A shocking increase in the number of young people in youth detention in Victoria is at odds with the number of young people committing offences – and highlights that new solutions are required so that detention is only ever used as a last resort, says Jesuit Social Services.
The report released today by the Australian Institute of Health and Welfare (AIHW) shows that the number of young people in detention in Victoria has increased by 36 per cent over the past five years, from an average of 148 people per day in 2013/14 to an average of 202 people per day in 2017/18. This is despite the number of young people committing offences in Victoria having dropped for the fifth consecutive year.
“It is alarming to read that the number of young people in the Victorian youth detention system has dramatically increased in recent years despite the failings of the system having been laid bare in a string of recent reports including by the Victorian Auditor-General’s office and the Commissioner for Children and Young People,” says Jesuit Social Services CEO Julie Edwards.
“Put bluntly, the system has been significantly failing in its duty of care to some of Victoria’s most disadvantaged children and young people, meaning that in many cases they have been exiting the system worse off than when they entered.
“This ultimately fails us all – including young people, their families and the broader community.
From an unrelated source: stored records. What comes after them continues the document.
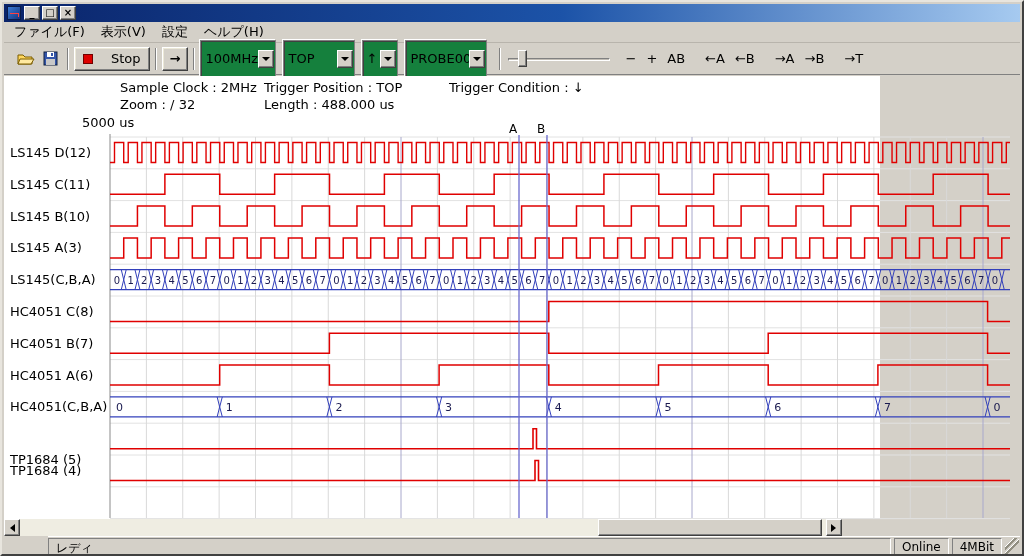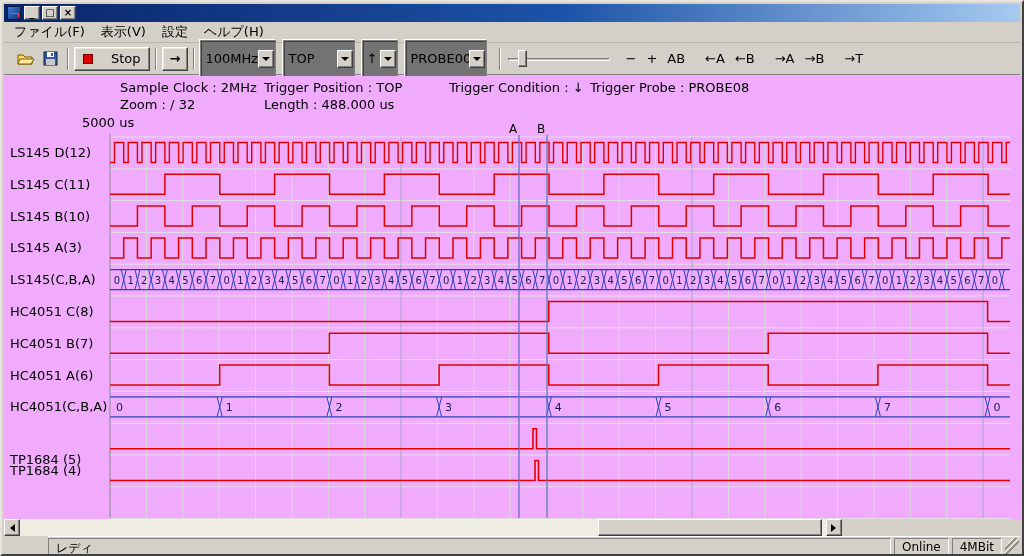"100MHz" .combo { background: #737373 -> #15803d }
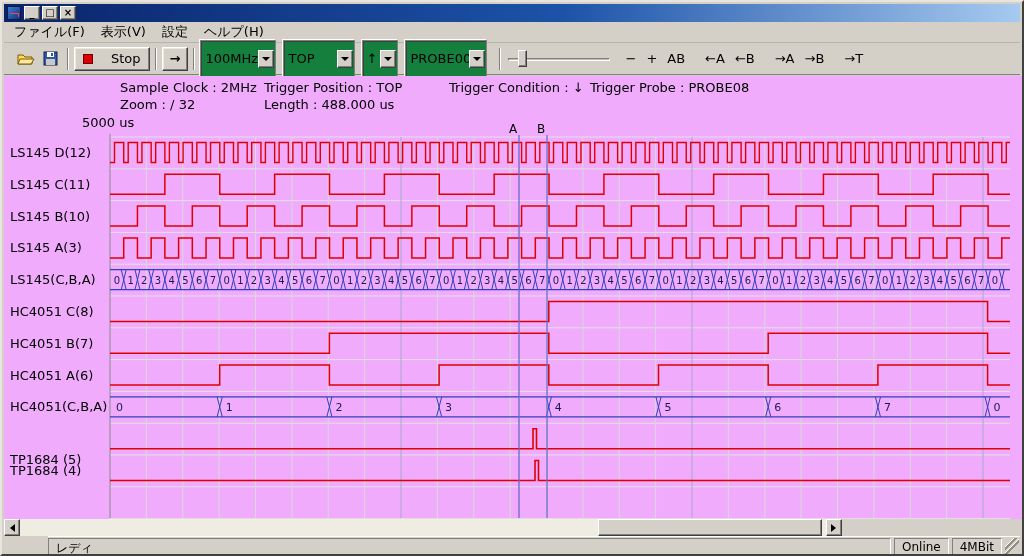"Sample Clock : 2MHz" .content { background: #f0abfc -> #ffffff; width: 1020px -> 876px }
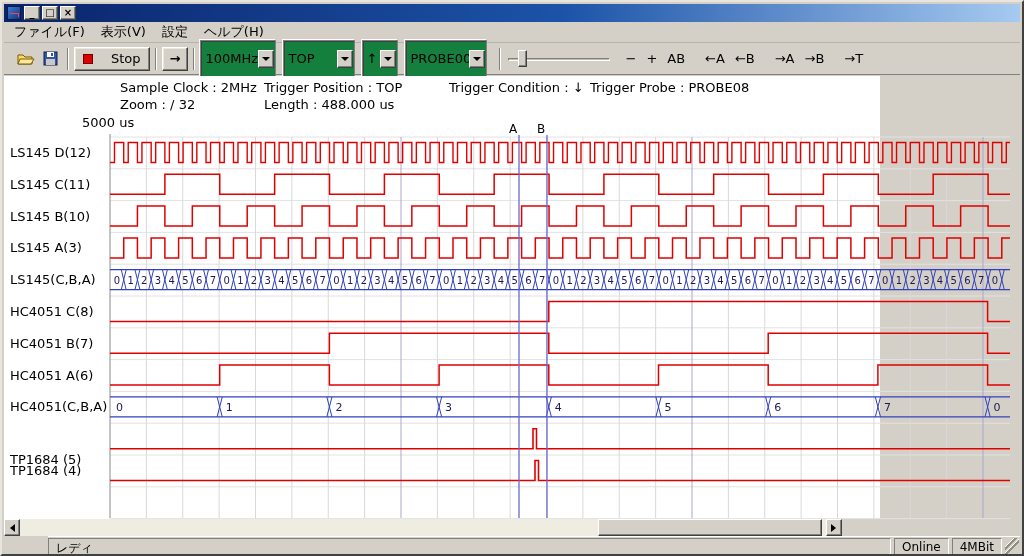"Trigger Probe : PROBE08" div.info-text { html: <div>Trigger Probe : PROBE08</div> -> none }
Detention should only ever be used as a last resort and never as a default punishment.”
Ms Edwards says that the Victorian Government must focus on solutions that hold young people to account for their actions while supporting them to address the underlying factors behind their behaviour and to connect with school, family and community.
In Jesuit Social Services’ recent submission to the 2019/29 Victorian State Budget, the organisation calls for a range of reforms to the state’s youth justice system, including:
- Raising the age of criminal responsibility to 14 years and funding programs that take a restorative and therapeutic approach to anti-social behaviour in children under the age of 14
- Committing to developing a strategy for a youth justice system that holds young people accountable for their actions while working to rehabilitate and re-socialise them in order to prevent re-offending
- Setting targets to reduce youth offending, recidivism, incarceration, and the number of young people on remand and specific corresponding targets for Aboriginal and Torres Strait Islander young people
“An effective youth justice system is one that rehabilitates and re-socialises young people, to ultimately prevent re-offending. The increased use of detention takes us further away from this goal – we call on our Government to focus on the evidence of what works in creating safer communities.”